Alors, était-ce moi qui en avais trop consommé, ou j’étais réellement en train de voir fleurir des coquelicots dans une prairie à 1000 m d’altitude ?!

Galerie : coquelicots en fleurs à 1000 m d’altitude, le 16 novembre 2022, sur le plateau matheysin, Alpes, Isère.

C’était le 16 novembre 2022, donc. Ca faisait pile 5 mois que j’avais quitté l’île, notamment pour retrouver ces rythmes saisonniers qu’on ne trouve pas sous les Tropiques. Ce jour-là, je pense pouvoir dire que j’ai été servi !

Des affaires familiales m’appelaient urgemment en Belgique, et cela faisait déjà plusieurs jours que je reportais l’instant de mon départ : fatigue chronique, flemme, manque d’inspiration… Mais j’étais désormais attendu le lendemain matin à Bruxelles pour une réunion immanquable, il était passé 13 heures, et je m’étais enfin décidé à prendre la route.

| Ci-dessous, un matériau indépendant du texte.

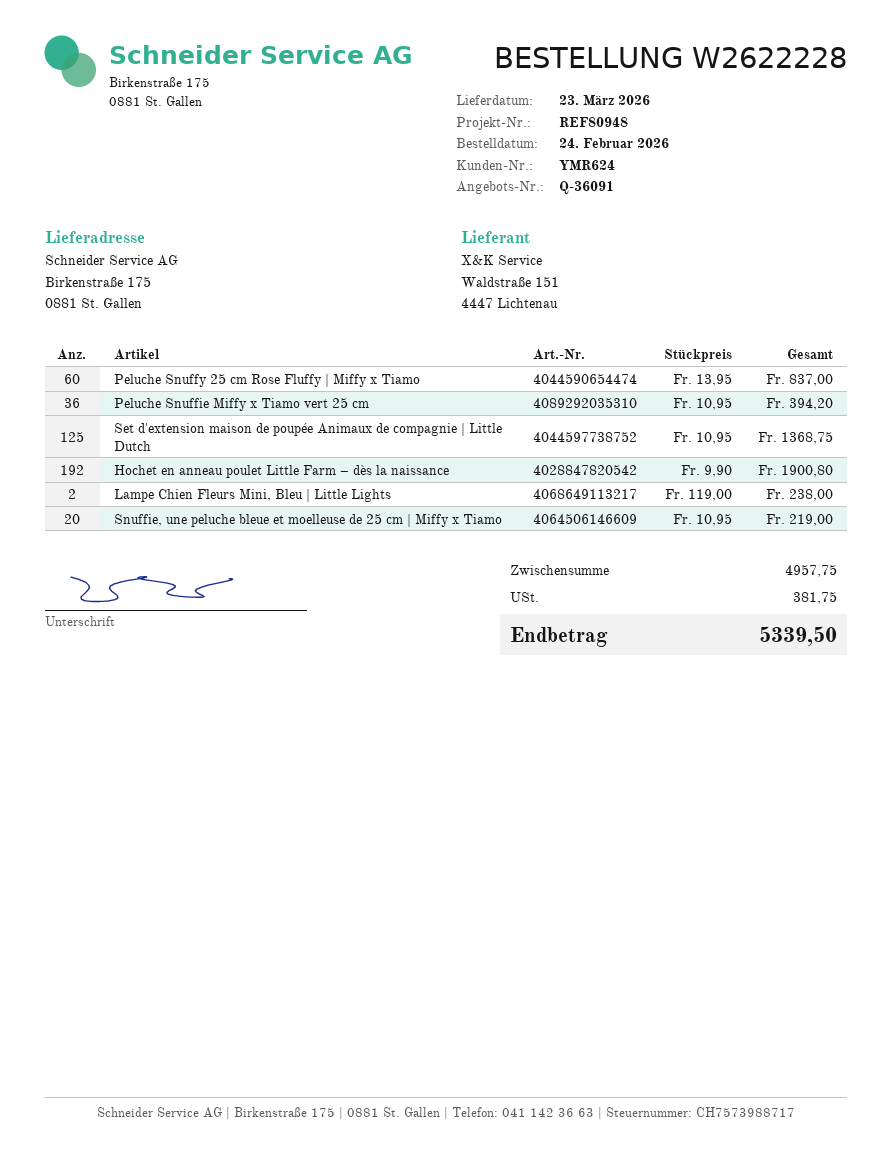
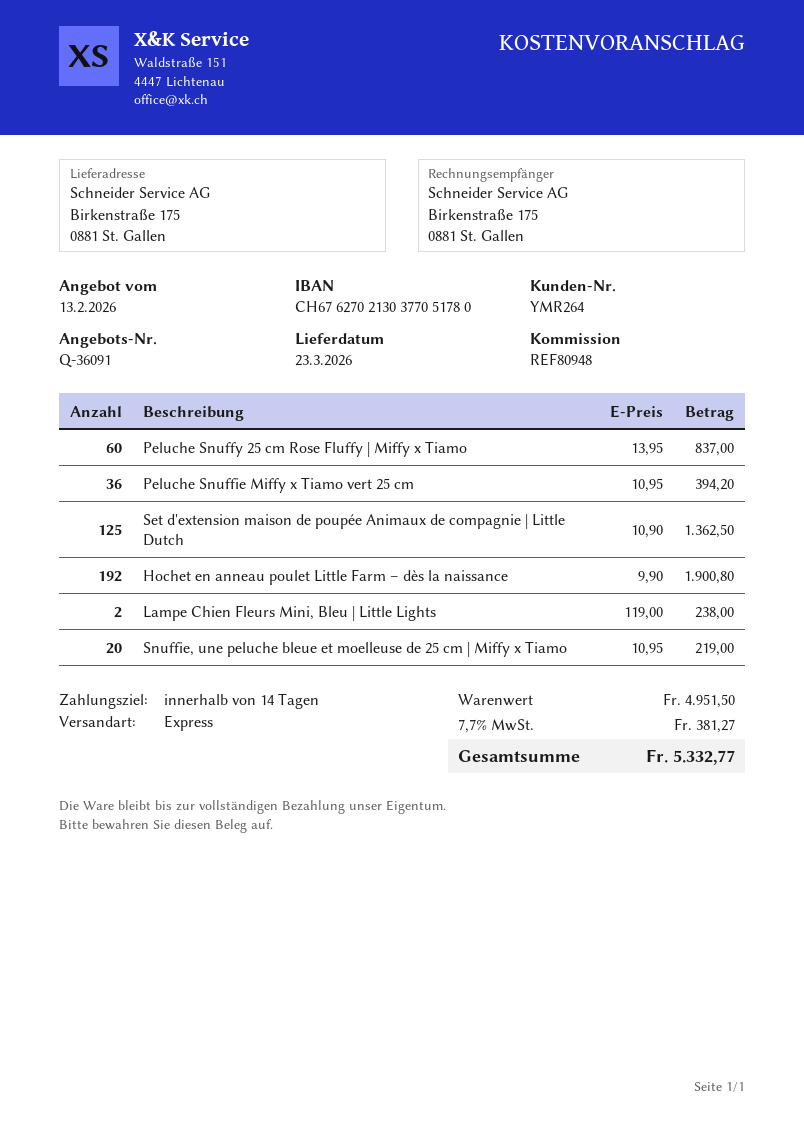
customer number: YMR624 -> YMR264
Set d'extension maison de poupée Animaux de compagnie | Little Dutch: 125 x 10.95 = 1368.75 -> 125 x 10.90 = 1362.50
subtotal: 4957.75 -> 4951.50
tax: 381.75 -> 381.27
total: 5339.50 -> 5332.77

Ce faisant, je savais bien que je pourrais être retenu au pays quelques semaines, et qu’à l’heure de mon retour, la neige peut-être, les gelées certainement, auraient sonné le glas de ce concert de couleurs. Alors, je me suis attardé quelque peu pour immortaliser celui-ci !

Galerie : le paroxysme de l’automne sur le plateau matheysin, Alpes, Isère.

Des photos somme toutes assez basiques, car une nouvelle fois, ni brouillard ni nuages pour composer avec la lumière des tableaux oniriques… Des photos basiques peut-être, mais avez-vous déjà vu des coquelicots fleurir à 1000 m d’altitude un 16 novembre dans les Alpes ? Avez-vous déjà pu photographier des fleurs de printemps ou de début d’été s’épanouissant sur fond d’arbres d’automne et de sommets enneigés ? Personnellement, c’était la première fois, et c’est à genoux dans l’herbe que je veux le retenir.

Cette herbe, elle est tout aussi verte que celle de La Réunion ! Ni meilleure, ni moins bonne, juste différente. Mais elle était peut-être trop verte, pour un 16 novembre, à 1000 m d’altitude dans les Alpes. Aussi verte qu’il est clair que la neige s’y fait de moins en moins fréquente, et que l’hiver s’y installe de plus en plus tardivement…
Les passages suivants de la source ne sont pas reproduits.